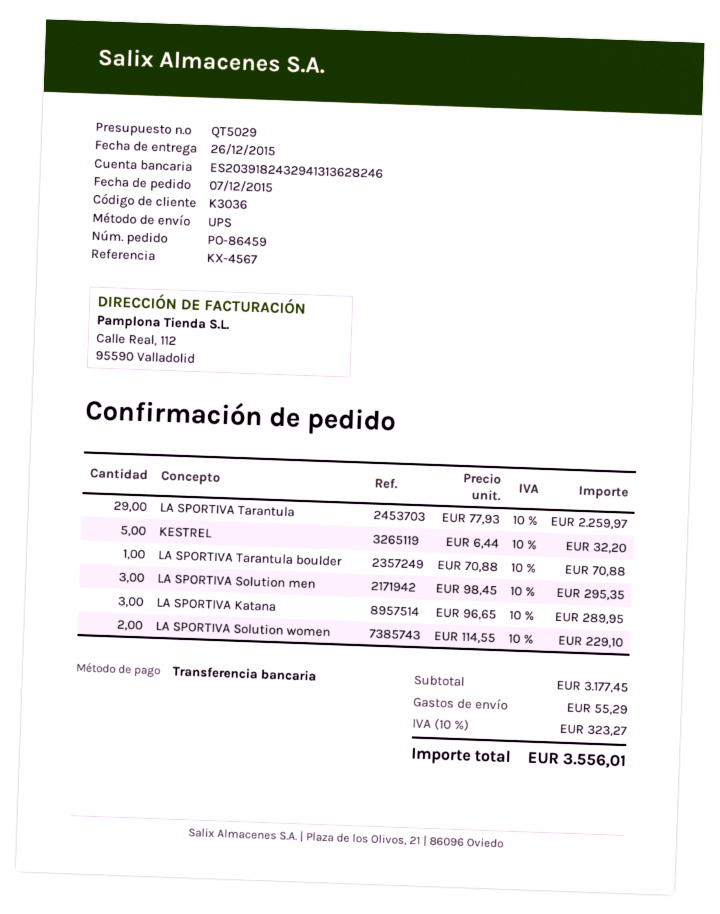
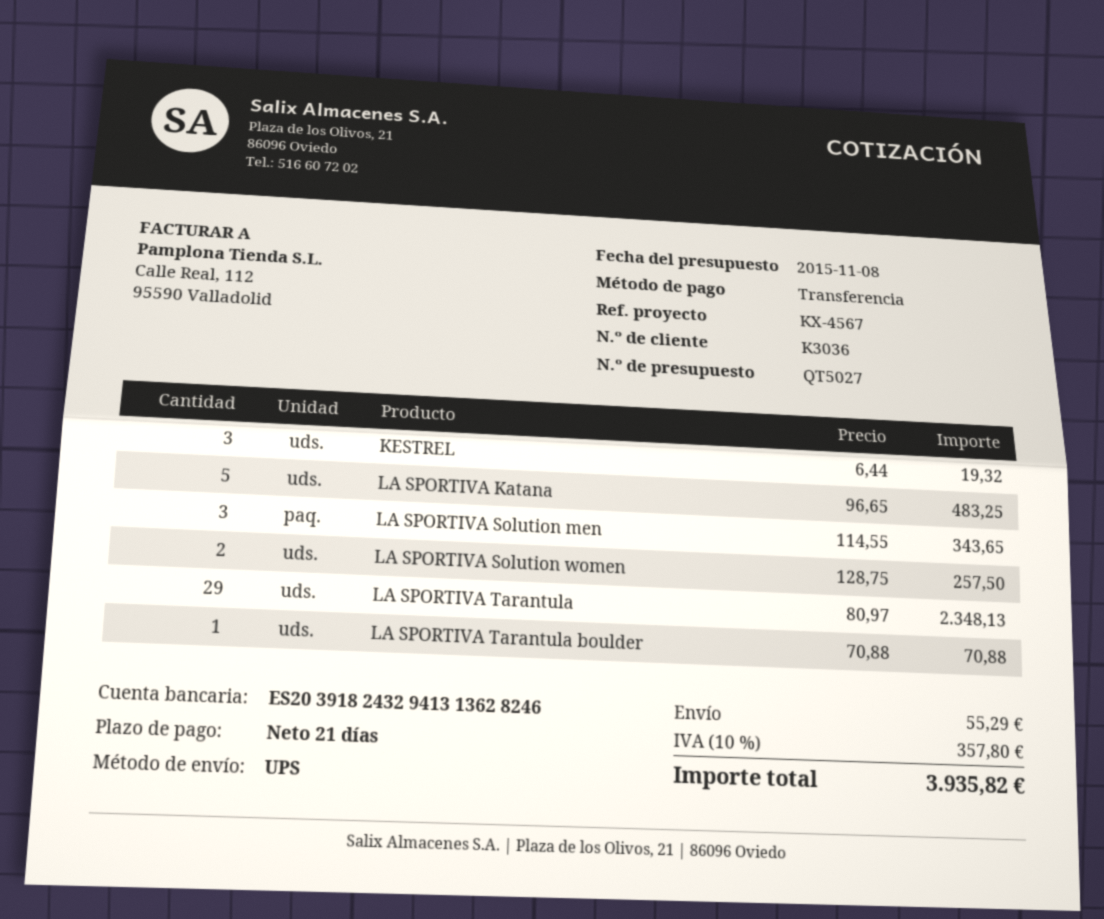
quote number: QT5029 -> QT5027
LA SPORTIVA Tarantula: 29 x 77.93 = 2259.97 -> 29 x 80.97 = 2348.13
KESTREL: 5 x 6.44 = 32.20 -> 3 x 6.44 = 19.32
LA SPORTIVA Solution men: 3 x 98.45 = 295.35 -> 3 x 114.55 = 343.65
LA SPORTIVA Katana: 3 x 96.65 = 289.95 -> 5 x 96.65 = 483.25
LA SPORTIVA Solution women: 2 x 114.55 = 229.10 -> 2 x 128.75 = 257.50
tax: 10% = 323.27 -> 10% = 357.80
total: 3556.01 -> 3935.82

■ EXERCISE DETAILS ■
Please transcribe exactly the line containing "LA SPORTIVA Tarantula: 29" and every line after it to the end of the data, and no other lines.

■ WRITTEN RESPONSE ■
LA SPORTIVA Tarantula: 29 x 77.93 = 2259.97 -> 29 x 80.97 = 2348.13
KESTREL: 5 x 6.44 = 32.20 -> 3 x 6.44 = 19.32
LA SPORTIVA Solution men: 3 x 98.45 = 295.35 -> 3 x 114.55 = 343.65
LA SPORTIVA Katana: 3 x 96.65 = 289.95 -> 5 x 96.65 = 483.25
LA SPORTIVA Solution women: 2 x 114.55 = 229.10 -> 2 x 128.75 = 257.50
tax: 10% = 323.27 -> 10% = 357.80
total: 3556.01 -> 3935.82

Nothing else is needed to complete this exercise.